Читать «Пристальное прочтение Бродского. Сборник статей под ред. В.И. Козлова» онлайн - страница 4
Коллектив авторов
Это — тупик: у нас получается два Бродских — масштаб одного неадекватно раздут, масштаб второго не менее неадекватно преуменьшен. Пропасть между одним и другим — это одновременно и пропасть между современным литератором и непредвзятым читателем. Я хотел бы предложить к творчеству и портрету самого Бродского несколько штрихов, которые, мне кажется, делают менее непреодолимой бездну непонимания между двумя этими стихийно сложившимися лагерями.
Проблема в том, что выпускник любого российского вуза — если это не Литературный институт, конечно, — причем, даже выпускник любого филологического факультета — имеет примерно на сто лет запаздывающее представление о том, что такое язык поэзии.
Речь не о том, что за сто лет поэзия переродилась до неузнаваемости. Однако великая поэзия всегда несет на себе знак эпохи, является внятным высказыванием самой эпохи о человеке в мире. Эта принадлежность шедевра эпохе — то есть его современность — всегда четко ощущается. Без этой современности шедевру нечего делать в вечности. Умение распознавать эту современность — это, в общем, умение видеть поэтический шедевр, по достоинству его оценить. Но где такое умение взять?
Можно было бы подумать, что университет должен вооружить человека теми ключами, которыми он мог бы уже самостоятельно отпирать двери современной поэзии. Однако с такими ключами есть некоторые проблемы. Изучение отечественной поэзии всегда растворяется в общих курсах истории русской литературы, и только когда этой истории повезло и ее сердцевину на определенных этапах составила именно поэзия, тогда ей перепадает особое внимание. Вторая половина XX века — ни в России, ни, к слову, на Западе — не относится к тому периоду, когда поэзии выпадает роль ствола на литературном древе. Поэзию, скорее, уместнее сравнить в этот момент с последним дрожащим листком на голом, опаленном войной, партией и лагерями, стволе суровой прозы. Великие поэты Серебряного века олицетворяли этот образ: одни удержались на ветке, выжили, других сорвало и унесло. Максимум, что может дать сегодня университет, — спецкурс по кому-нибудь из них. Но как только мы оказываемся во второй половине XX века, вместо отдельных фигур в рамках спецкурсов приходится предлагать уже парадигмы: что, мол, там вообще в поэзии было?

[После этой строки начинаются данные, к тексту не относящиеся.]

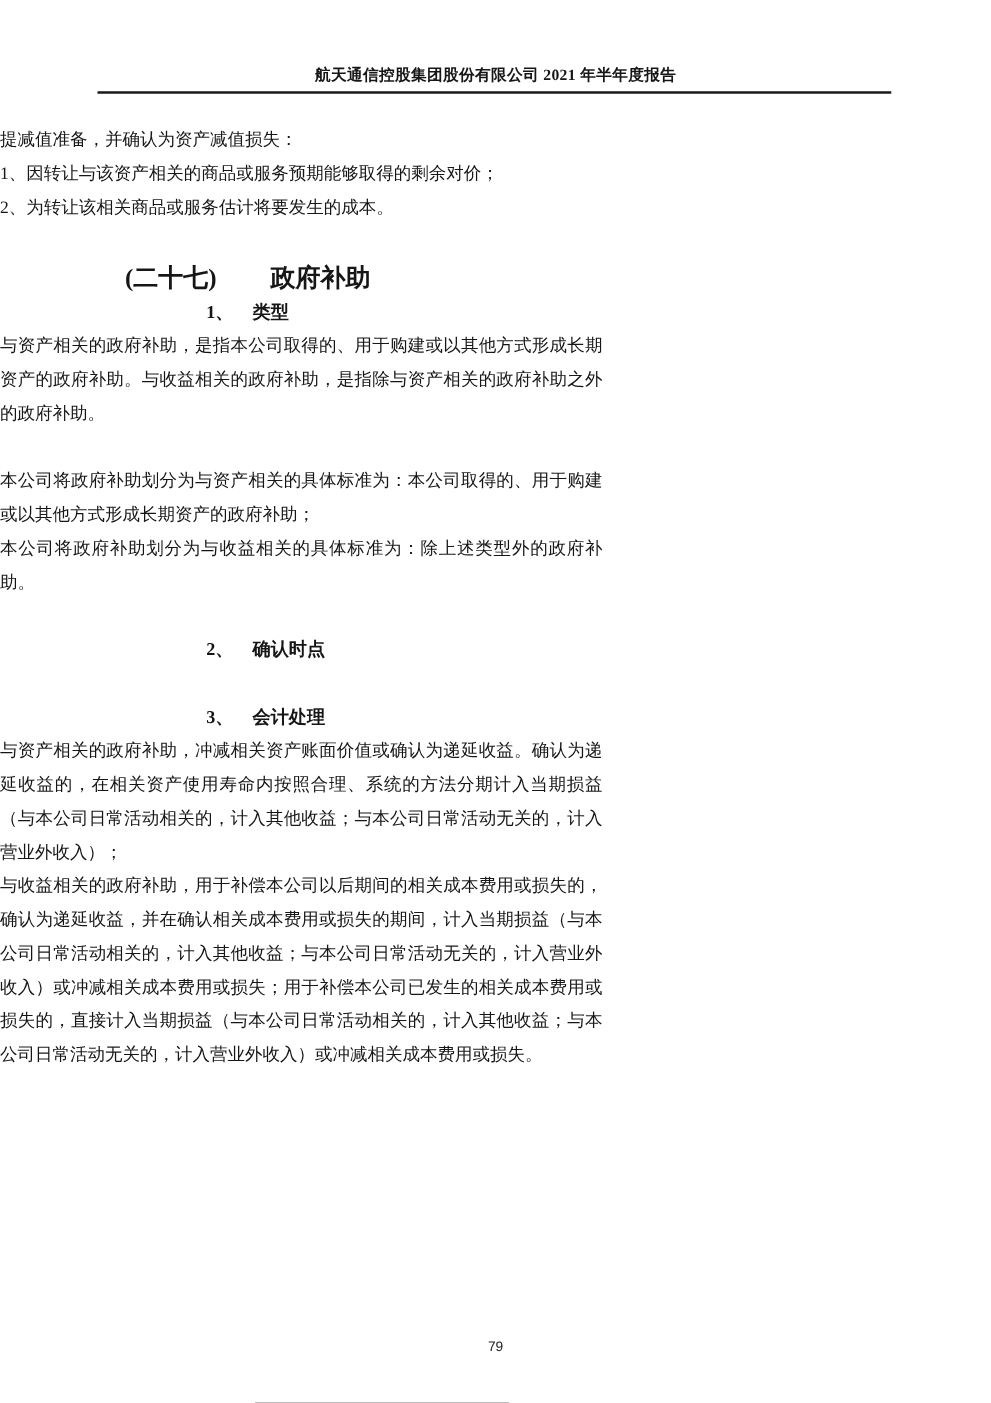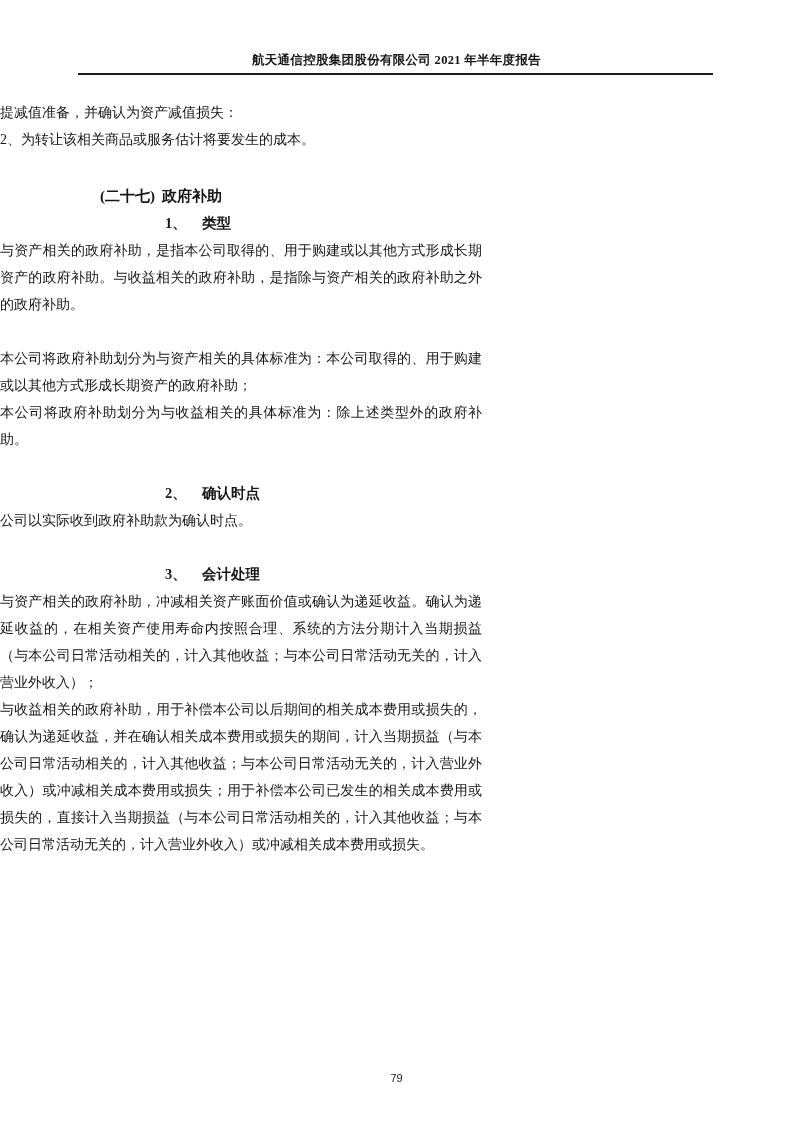--- a/index.html
+++ b/index.html
@@ -43,24 +43,25 @@
     font-size: 14px;
     line-height: 27px;
     text-align: justify;
   }
   .intro-para {
     margin-left: 165px;
     width: 520px;
   }
   .section-heading {
     margin: 30px 0 0 100px;
-    font-size: 15px;
+    font-size: 20px;
     font-weight: bold;
     line-height: 27px;
     display: flex;
+    gap: 36px;
   }
   .section-heading .sec-num { margin-right: 7px; }
   .item-head {
     display: flex;
     margin-left: 165px;
     font-weight: bold;
     font-size: 14.5px;
     line-height: 27px;
   }
   .item-head.gap-above { margin-top: 27px; }
@@ -85,20 +86,21 @@
 <body>
 
 <div class="page">
 
   <div class="header-title">航天通信控股集团股份有限公司 2021 年半年度报告</div>
   <div class="header-rule"></div>
 
   <div class="content">
 
     <p class="intro-para">提减值准备，并确认为资产减值损失：</p>
+    <p class="intro-para">1、因转让与该资产相关的商品或服务预期能够取得的剩余对价；</p>
     <p class="intro-para">2、为转让该相关商品或服务估计将要发生的成本。</p>
 
     <div class="section-heading">
       <span class="sec-num">(二十七)</span>
       <span class="sec-title">政府补助</span>
     </div>
 
     <div class="item">
       <div class="item-head">
         <span class="item-num">1、</span>
@@ -107,21 +109,20 @@
       <p class="item-para">与资产相关的政府补助，是指本公司取得的、用于购建或以其他方式形成长期资产的政府补助。与收益相关的政府补助，是指除与资产相关的政府补助之外的政府补助。</p>
       <p class="item-para gap-above">本公司将政府补助划分为与资产相关的具体标准为：本公司取得的、用于购建或以其他方式形成长期资产的政府补助；</p>
       <p class="item-para">本公司将政府补助划分为与收益相关的具体标准为：除上述类型外的政府补助。</p>
     </div>
 
     <div class="item">
       <div class="item-head gap-above">
         <span class="item-num">2、</span>
         <span class="item-title">确认时点</span>
       </div>
-      <p class="item-para">公司以实际收到政府补助款为确认时点。</p>
     </div>
 
     <div class="item">
       <div class="item-head gap-above">
         <span class="item-num">3、</span>
         <span class="item-title">会计处理</span>
       </div>
       <p class="item-para">与资产相关的政府补助，冲减相关资产账面价值或确认为递延收益。确认为递延收益的，在相关资产使用寿命内按照合理、系统的方法分期计入当期损益（与本公司日常活动相关的，计入其他收益；与本公司日常活动无关的，计入营业外收入）；</p>
       <p class="item-para">与收益相关的政府补助，用于补偿本公司以后期间的相关成本费用或损失的，确认为递延收益，并在确认相关成本费用或损失的期间，计入当期损益（与本公司日常活动相关的，计入其他收益；与本公司日常活动无关的，计入营业外收入）或冲减相关成本费用或损失；用于补偿本公司已发生的相关成本费用或损失的，直接计入当期损益（与本公司日常活动相关的，计入其他收益；与本公司日常活动无关的，计入营业外收入）或冲减相关成本费用或损失。</p>
     </div>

А поэзия ведь действительно жила, развивалась. Сама поэзия не может — не умеет, если речь о настоящей — делать вид, что эпоха на дворе неизменна. Чтобы быть, поэзия должна отвечать времени. Каков бы ни был этот ответ, он как внутренний ток языка меняет поэзию. Если не следить за ее течением, не пытаться понять логики его извивов, то читатель невольно будет мерить любое стихотворение образцами выученного в школе и университете Пушкина или Блока, не понимая, каким образом сама поэзия могла докатиться до Слуцкого, Чухонцева, Гандлевского.